Work to complete » In the records below, begin at the line containing "subtotal: 57.99 -> 89.49" and end at the line containing "total: 67.83 -> 117.74"; quote every line in that span exactly, including both boundary lines, and no others.

Before-and-after change data:
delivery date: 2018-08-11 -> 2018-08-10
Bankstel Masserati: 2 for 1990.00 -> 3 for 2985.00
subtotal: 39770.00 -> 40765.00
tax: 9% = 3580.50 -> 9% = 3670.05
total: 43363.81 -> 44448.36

--

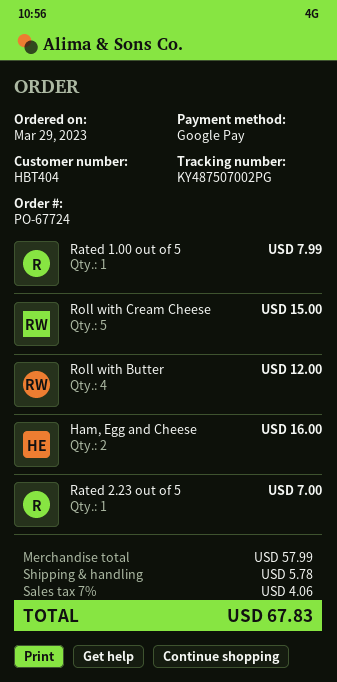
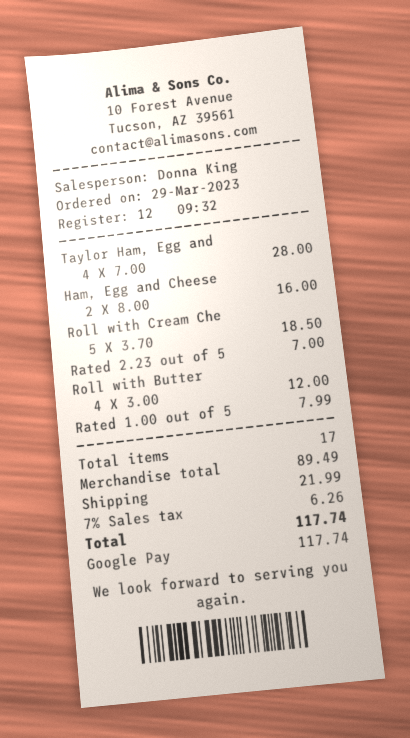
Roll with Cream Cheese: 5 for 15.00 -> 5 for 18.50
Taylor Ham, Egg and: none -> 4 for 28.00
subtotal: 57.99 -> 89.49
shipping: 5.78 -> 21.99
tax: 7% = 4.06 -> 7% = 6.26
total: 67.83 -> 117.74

Finished exercise »
subtotal: 57.99 -> 89.49
shipping: 5.78 -> 21.99
tax: 7% = 4.06 -> 7% = 6.26
total: 67.83 -> 117.74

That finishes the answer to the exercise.